EXERCISE DIRECTIONS ▸
Scan the material for the word "with" and return every matching line.

[STUDY MATERIAL — start]

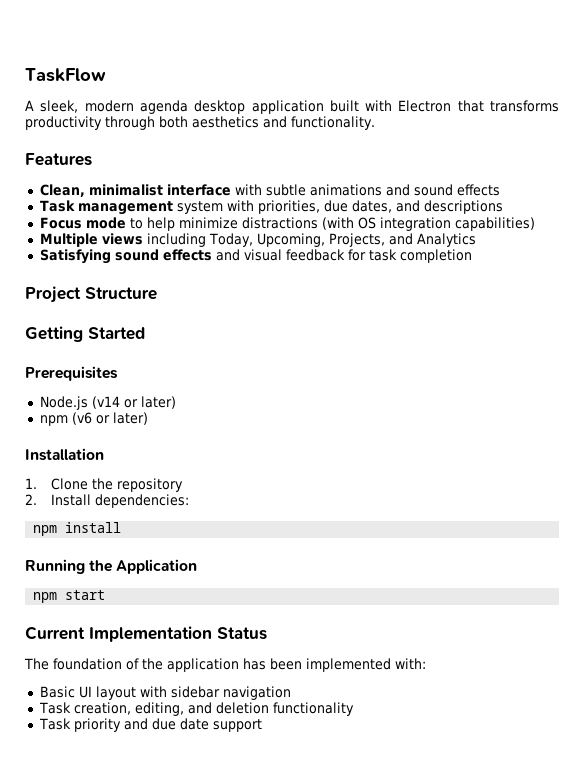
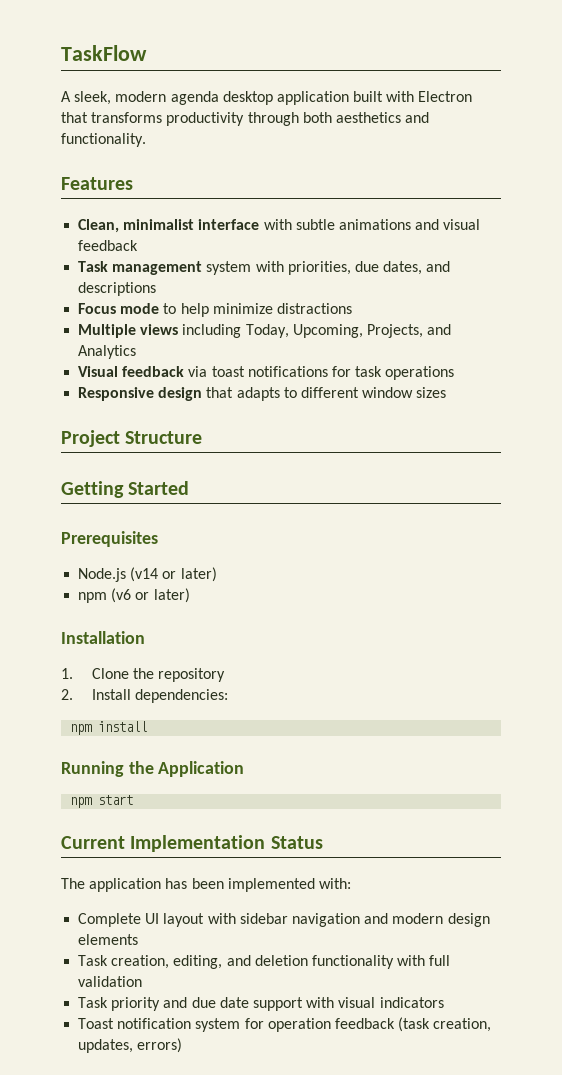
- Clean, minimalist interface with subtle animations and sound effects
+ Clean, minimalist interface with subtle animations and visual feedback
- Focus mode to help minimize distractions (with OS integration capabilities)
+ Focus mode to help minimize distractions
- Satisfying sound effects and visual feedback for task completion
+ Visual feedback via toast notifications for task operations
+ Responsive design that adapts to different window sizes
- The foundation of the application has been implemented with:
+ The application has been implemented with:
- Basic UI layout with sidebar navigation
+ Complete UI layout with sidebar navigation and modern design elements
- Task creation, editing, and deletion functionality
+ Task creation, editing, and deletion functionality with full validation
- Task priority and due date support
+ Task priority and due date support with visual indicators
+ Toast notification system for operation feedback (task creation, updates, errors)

[STUDY MATERIAL — finish]
[STUDY MATERIAL — start]

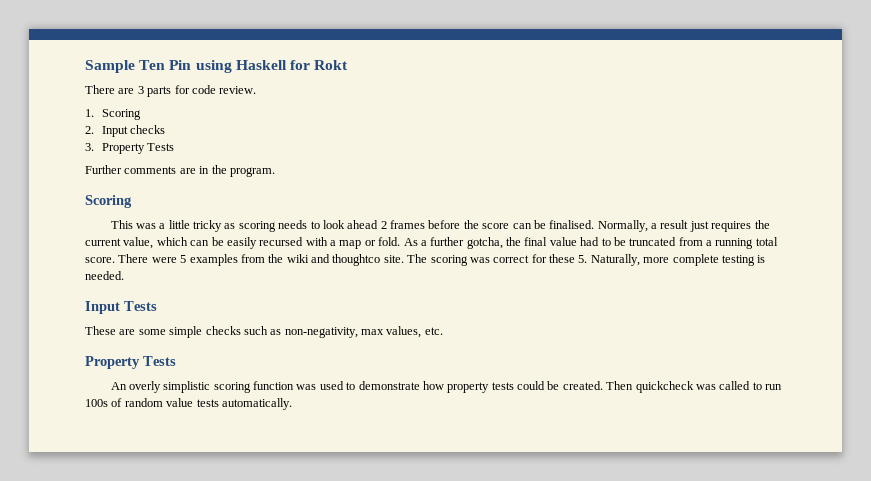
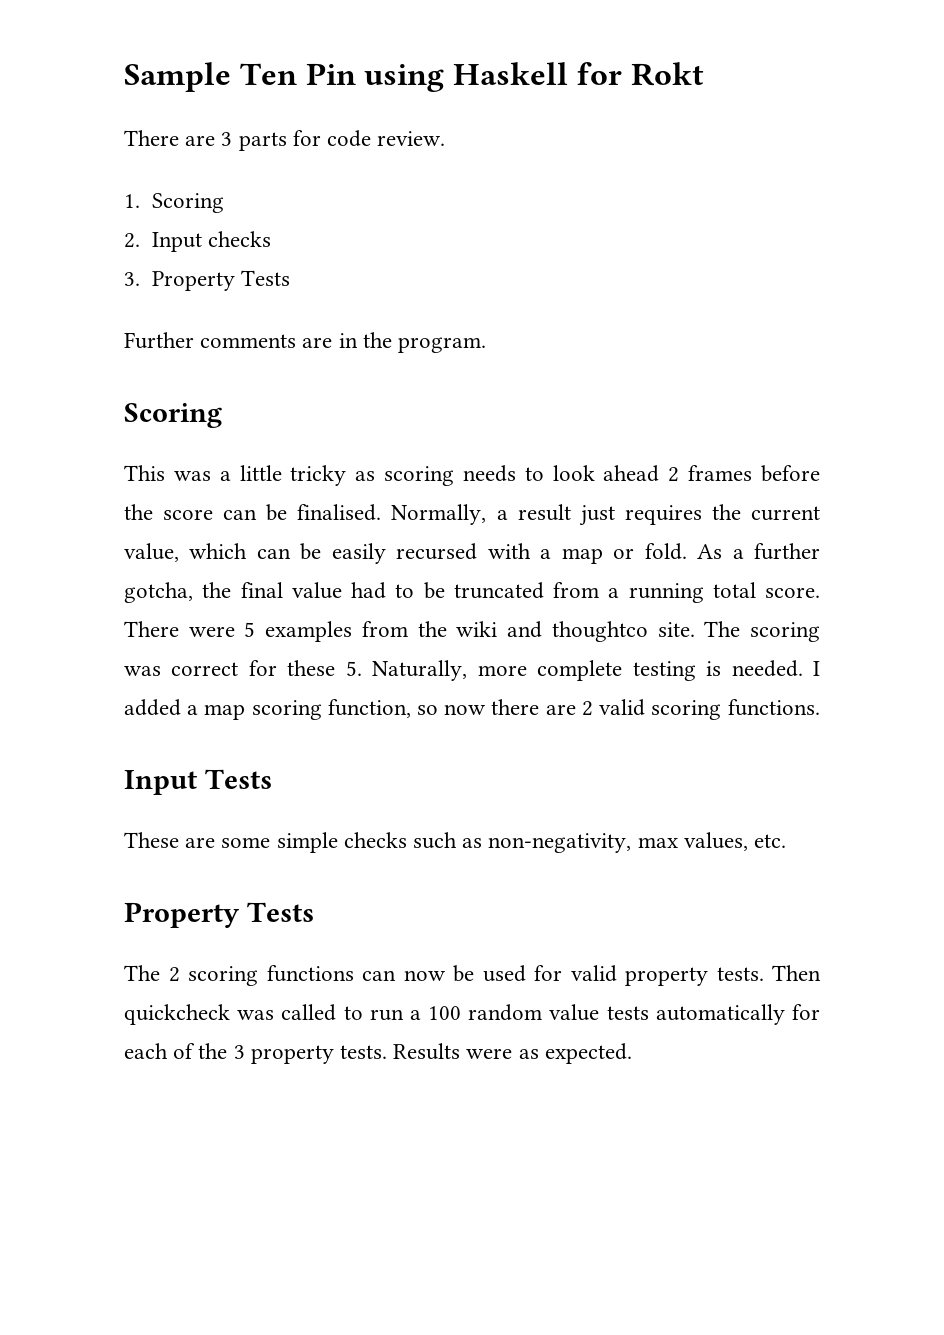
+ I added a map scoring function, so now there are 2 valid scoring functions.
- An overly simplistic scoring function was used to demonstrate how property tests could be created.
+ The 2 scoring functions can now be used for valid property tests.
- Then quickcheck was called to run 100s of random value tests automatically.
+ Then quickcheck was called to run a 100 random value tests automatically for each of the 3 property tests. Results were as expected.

[STUDY MATERIAL — finish]

TASK OUTPUT ▸
- Clean, minimalist interface with subtle animations and sound effects
+ Clean, minimalist interface with subtle animations and visual feedback
- Focus mode to help minimize distractions (with OS integration capabilities)
- The foundation of the application has been implemented with:
+ The application has been implemented with:
- Basic UI layout with sidebar navigation
+ Complete UI layout with sidebar navigation and modern design elements
+ Task creation, editing, and deletion functionality with full validation
+ Task priority and due date support with visual indicators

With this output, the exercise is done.